Re: The Practical Benefits of the Relational Model
Date: 26 Sep 2002 11:14:15 -0700
Message-ID: <fedf3d42.0209261014.3590717c_at_posting.google.com>
"Costin Cozianu" <c_cozianu_at_hotmail.com> wrote in message news:<amuafe$92ikr$1_at_ID-152540.news.dfncis.de>...
> I'm surprised that you let Mr. Date reply when the message was in reply to
> your slighting remarks with regards to the "OO pooh", to which your product
> based on Date & Darwen proposal is supposed to find all the cures.
Yes, perhaps I should have replied. I felt, however, that because your comments were mostly directed toward his work, that he should be given the chance to defend his work.
[snip] "...'OO pooh', to which your product based on Date & Darwen proposal is supposed to find all the cures."
- Our product is a different matter. It does not yet completely implement their type inheritance model.
- I never said that their type inheritance model "[finds] all the cures." My experience in working with OOP languages has convinced me that there are problems with the concepts, and their model seems to provide solutions to at least a few of those problems. [water down, understate ;-]
> I took notice of Mr. Date's reply, and I'll choose to reply to him in
> private to the more important issues, because I see no fun in corresponding
> with Mr. Date through intermediaries.
> But since you are the one who claimed in this thread that OO has pretty much
> all the bad qualities and the relational model (or to say more accurately:
> the proposal of Date & Darwen for "future directions of data and database
> management systems") comes and cure them all, including the "type
> inheritance" , I'll ask you if you did your homework and read the references
> I gave you.
No, I have not done my homework in this regard, nor do I have time to
do so right now (I hate giving that excuse as much as you hate hearing
it). This, I must admit, is another reason I handed this topic off to
someone who knows the subject better than I do.
I do not think it is accurate to characterize my comments as stating
that "OO has pretty much all the bad qualities..." As a data
management solution, it does indeed have undesirable qualities. As
for OO's particular incarnation of type inheritance (or subtyping if
you please) I am convinced that it suffers from several problems. As
> Having read those references how do you see the initial statements that
> you've made?
> Are you aware now of the difference between subtyping and inheritance, and
> what is the practical benefit of separating subtyping from inheritance?
I will reserve comment until I have read the materials you refer to.
> I ask you these questions, because I don't want top engage with you in a
> long discussion where I have to restate all the things that you ought to
> have read, should you have tried to properly *learn* about the domain of
> which you are making such bold claims.
Ouch. Chastisement taken.
> "Type inheritance" as such does apear in some OO books here and there,
> though I think the prevalent term is "class inheritance". In most OO model a
> class automatically defines a type, but the reverse is not generally true.

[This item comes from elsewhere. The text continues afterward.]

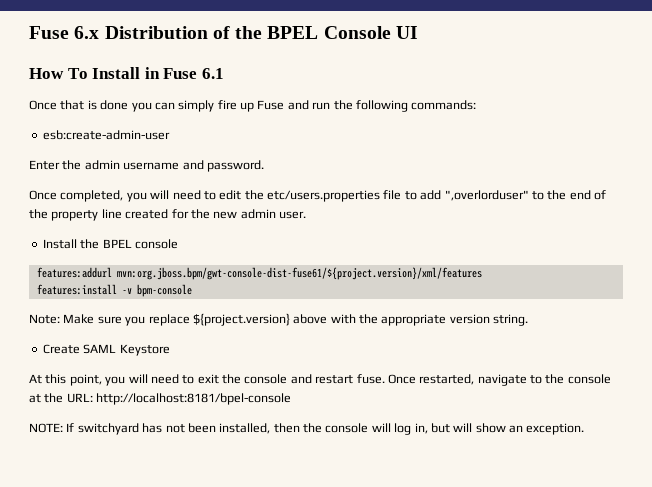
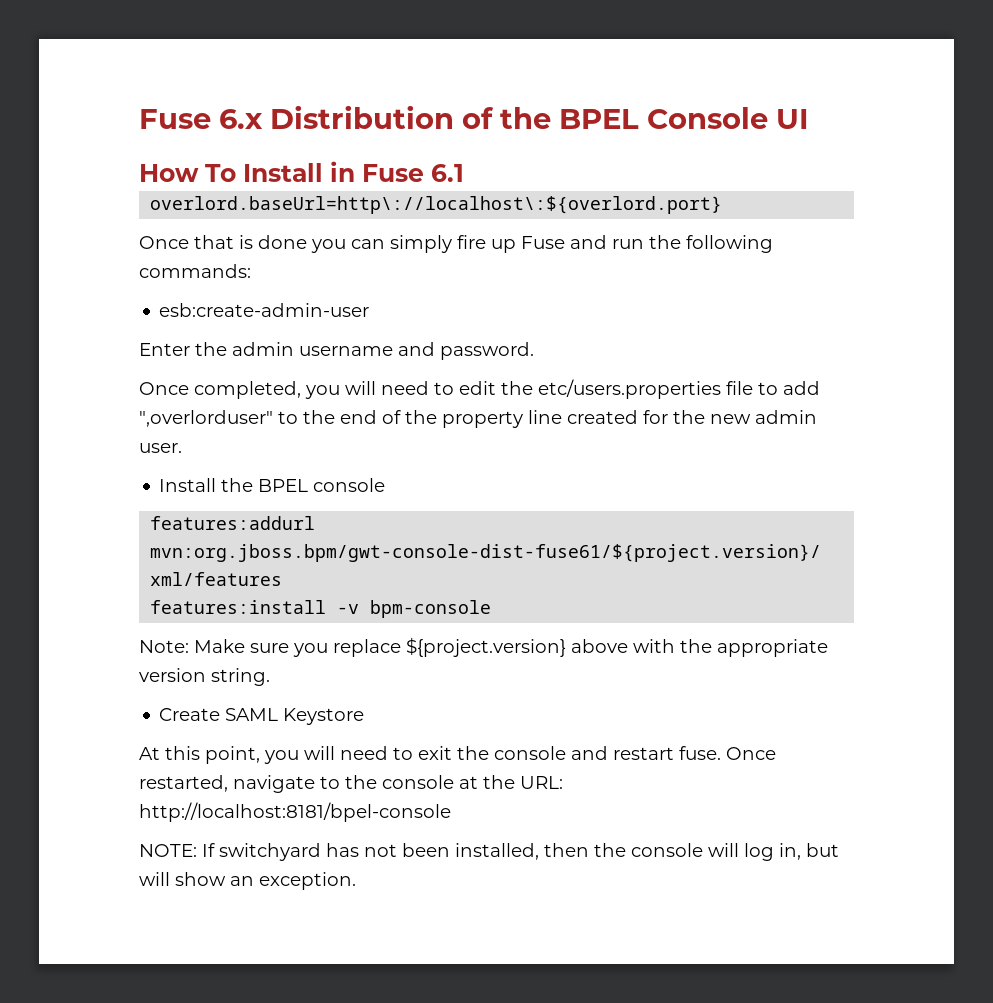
(224, 73) none -> [150,196,723,214] // overlord.baseUrl=http\://localhost\:${overlord.port}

> > That is, your <i>opinion</i> relies on an <i>assumption</i>
> > that the terms "type inheritance" and subtyping" have universally
> > agreed meanings--which they manifestly do not.
>
> The term "type inheritance" ...
> I find it unfortunate that probably due to
> a less than careful study it was chosen in The Third Manifesto.
I did notice that within TTM's formal type inheritance model definition, the terms 'supertype' and 'subtype' are exclusively used. "Type inheritance" seems to be their informal term for the concept.
> Therefore "type inheritance" has no universally agreed meaning because it is
> generally agreed that it is irrelvant as a term.
See my prior comment.
> I didn't assume that the Third Manifesto actually contains a *formal* type
> system. Even the language and style of the book led me to such a conclusion.
> It is in this sense that I said "it is simply not true [that relational
> model have a formal and well defined model of type inheritance]".
As has been stated by both Date and myself, this topic hardly relates the Relational Model. The message I was trying to portray in my original posting is that OO concepts are not necessary in order to provide type inheritance in a relational system. I would have likely stepped on fewer toes had I stated it that way, but surely you agree with the idea?
> And that
> Date&Darwen's proposal doesn't meet the criteria by a safe margin.
Since I have not done my homework, it wouldn't be very fair to ask you to do yours, but if you DO have a copy of TTM book around, you may want to look at Chapter 13.
> I never
> took the _requirements_ for a future type system of a future language as the
> type system itself, so it wasn't a slighting remark (IMO).